Weather, it's always something we obsess about as we approach a scheduled trip.  This past weekend with two out of three trips to run there was a bit more pressure than usual - but we made it out on both trips.  And WOW were we rewarded...  It was blowing right up until Saturday morning and the Oregon Inlet bar looked a bit iffy as we crossed the bridge on our way up to Wanchese.  We gave the swell a little time to fall out and then headed out, making it to the ocean less than thirty minutes later than usual.  Winds were predicted to pick up again in the afternoon and the tide was going to be low - yes, wind + shallow water = larger seas.  So we were in a little early but it's possible no one was too upset about it since we found nine target species during our foray to the south east then north east of Oregon Inlet.  We knew Saturday morning that Sunday wouldn't be fit to go so pushed that trip back to Monday.  Two participants couldn't make it so we had space for the Stoll brothers to join who had been scheduled for an earlier trip this winter that was weathered out.  Monday was unbelievably beautiful offshore, light winds, sunny skies and close to glassy calm seas by the end of the day.  Perfect conditions for detecting alcids.  And for finding more Atlantic Puffins than have ever been seen in a day in North Carolina: 302!!  A day with six target species.  Those who joined us for the set not only saw those nine target species of seabirds but also four species of cetaceans and two species of sea turtles!  A weekend for the lucky.  (Atlantic Puffin, Kate Sutherland)

Great Skua is a target species for most everyone who comes offshore with us in the winter.  We don't usually expect to see them on "bluebird sky" days, but we had at least two individuals each day come to the boat.  When it's sunny like it was this weekend they will come in from the glare to maximize their stealth as they wage an attack on the gull flock.  It looks like the same individual buzzed us closely each trip with two other individuals photographed at a bit more of a distance.  THREE Great Skuas aka Bonxies over two trips.  Not bad.  (Kate Sutherland)

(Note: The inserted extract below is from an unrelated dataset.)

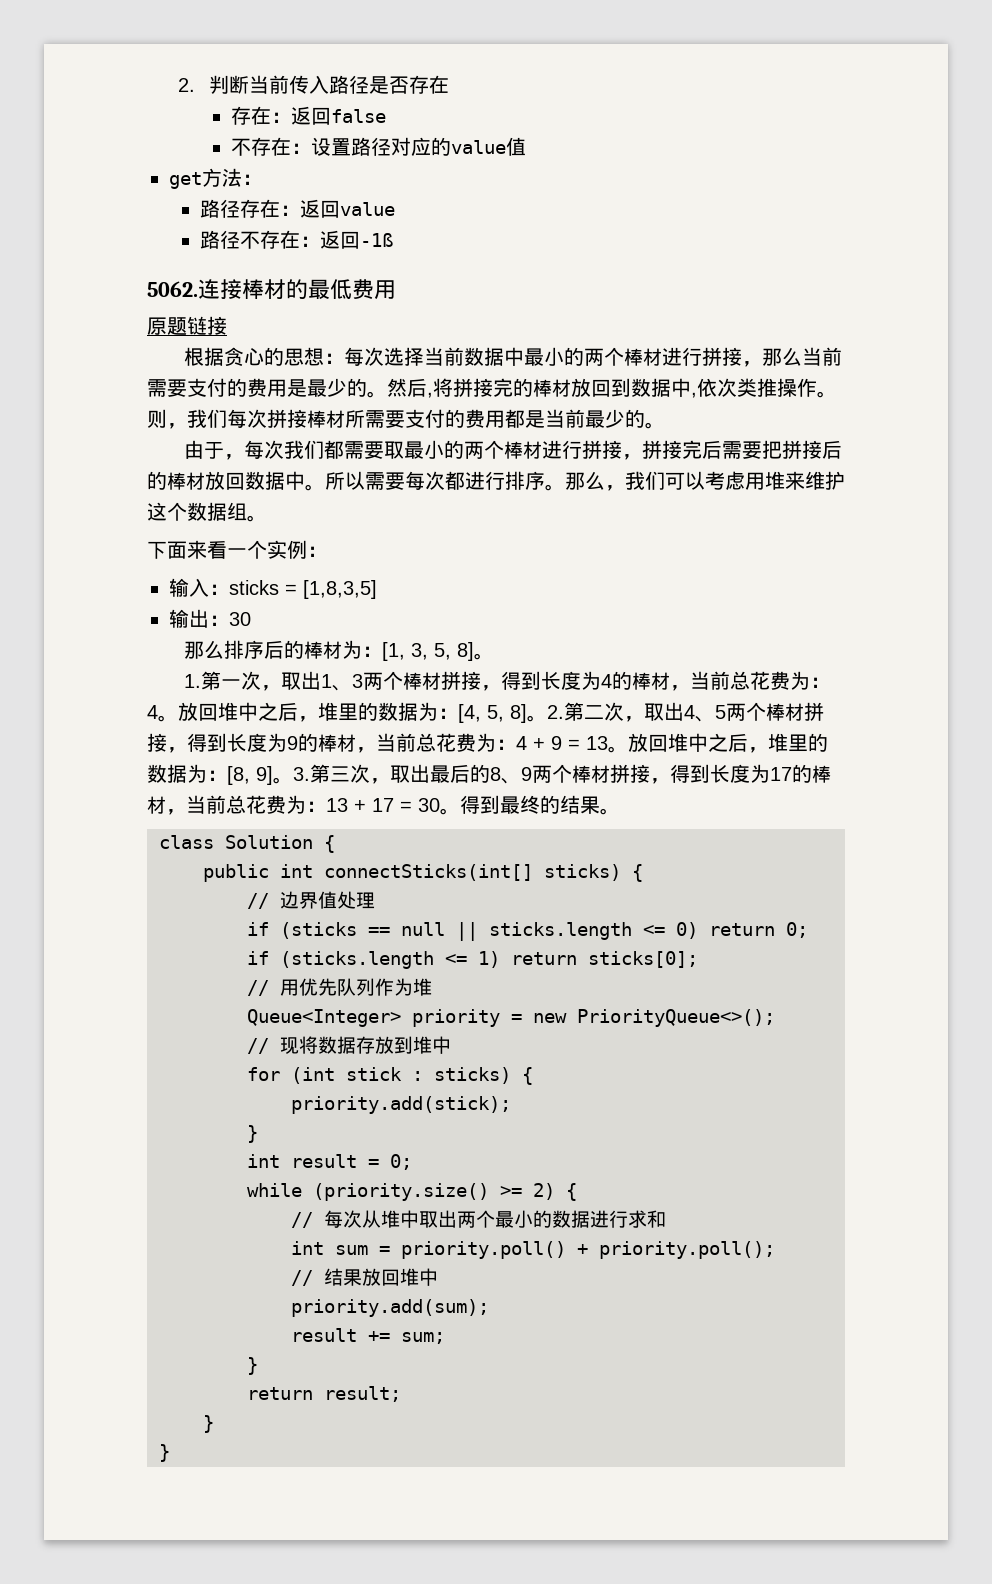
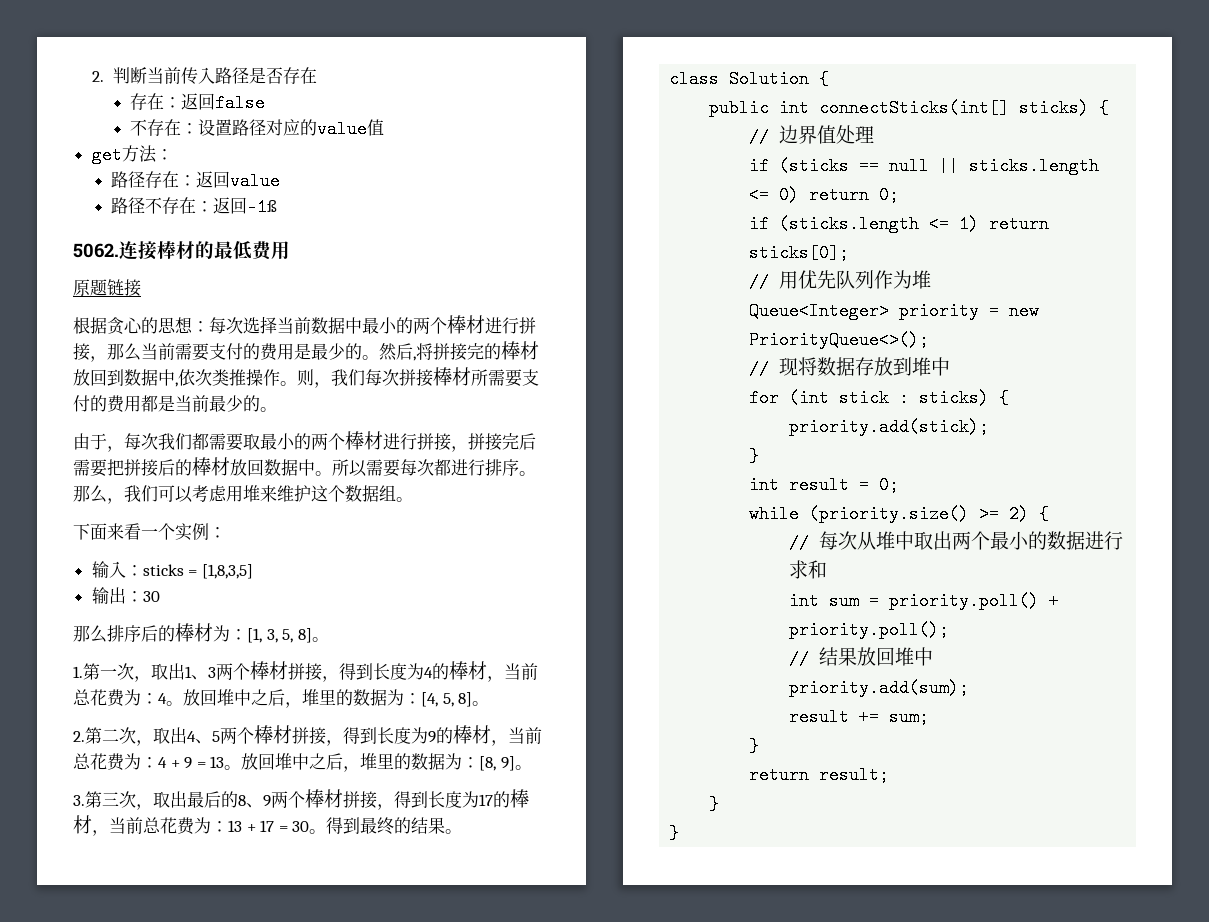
(547, 718) none -> (490, 703) //
(293, 780) none -> (532, 767) //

Atlantic Puffins are always fun to see, but we don't see them every year and we certainly don't have an influx every year.  So when we tallied 166 on our first trip of the season, February 7th, we were super excited to have broken the record for the most seen in one day in North Carolina.  We found 118 on Saturday's trip.  So almost doubling that high count on Monday?  It was astounding.  Monday the conditions were just right for us to be able to spot these small, dark alcids with their dusky faces and thicker bills at quite a distance.  Most of the birds we encountered were either juveniles or immatures which is what we typically find here in the winter, remember that alcids drop their flight feathers after breeding so those adults are flightless for a period after breeding.  It was incredible to scan around the boat and see small groups of up to seven or nine swimming along.  Some were mixed in with Razorbill and Bonaparte Gull flocks which was cool to see.  Brian took a photo of the bottom machine close to where we found our first puffins and you could see why they might be in the area!  (Brian Patteson)

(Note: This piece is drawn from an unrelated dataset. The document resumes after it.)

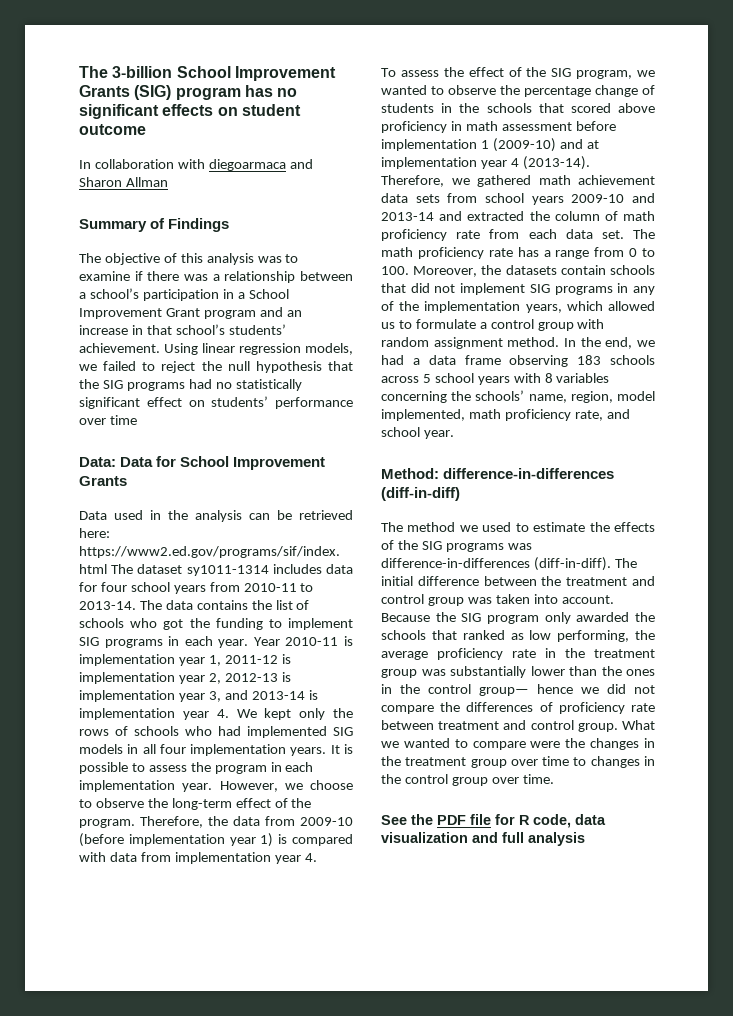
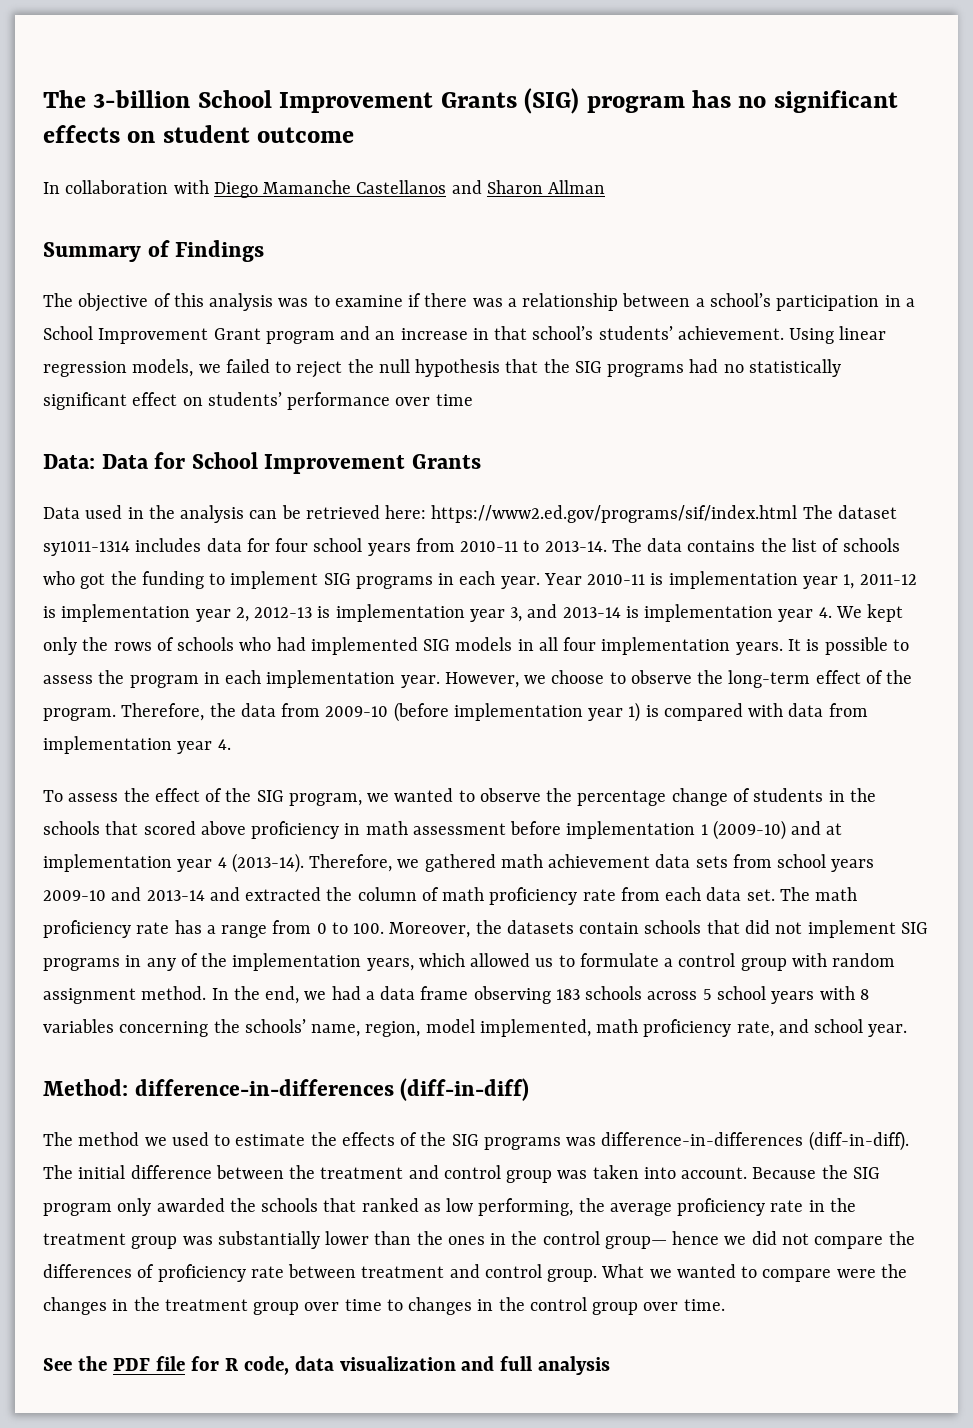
[208,159,286,171] diegoarmaca -> [213,180,447,198] Diego Mamanche Castellanos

Razorbills were the most common alcid we saw on both trips with high tallies each day - we could have been low on those counts too, it was really challenging to keep up with them as they buzzed around closer to the beach.  Luck was with us and we found super cooperative Thick-billed Murres (Kate Sutherland top, Saturday's bird, Peter Flood bottom, Monday's bird)
on each trip with an additional fly-by imbedded with a Razorbill flock on Saturday seen only later in photos taken by some of our participants.  We also had a fly-by Common Murre on Saturday but it was not seen well, nor was it seen by everyone, so luck was with us Monday when we found 12 of them with a number of cooperative individuals!  (Kate Sutherland)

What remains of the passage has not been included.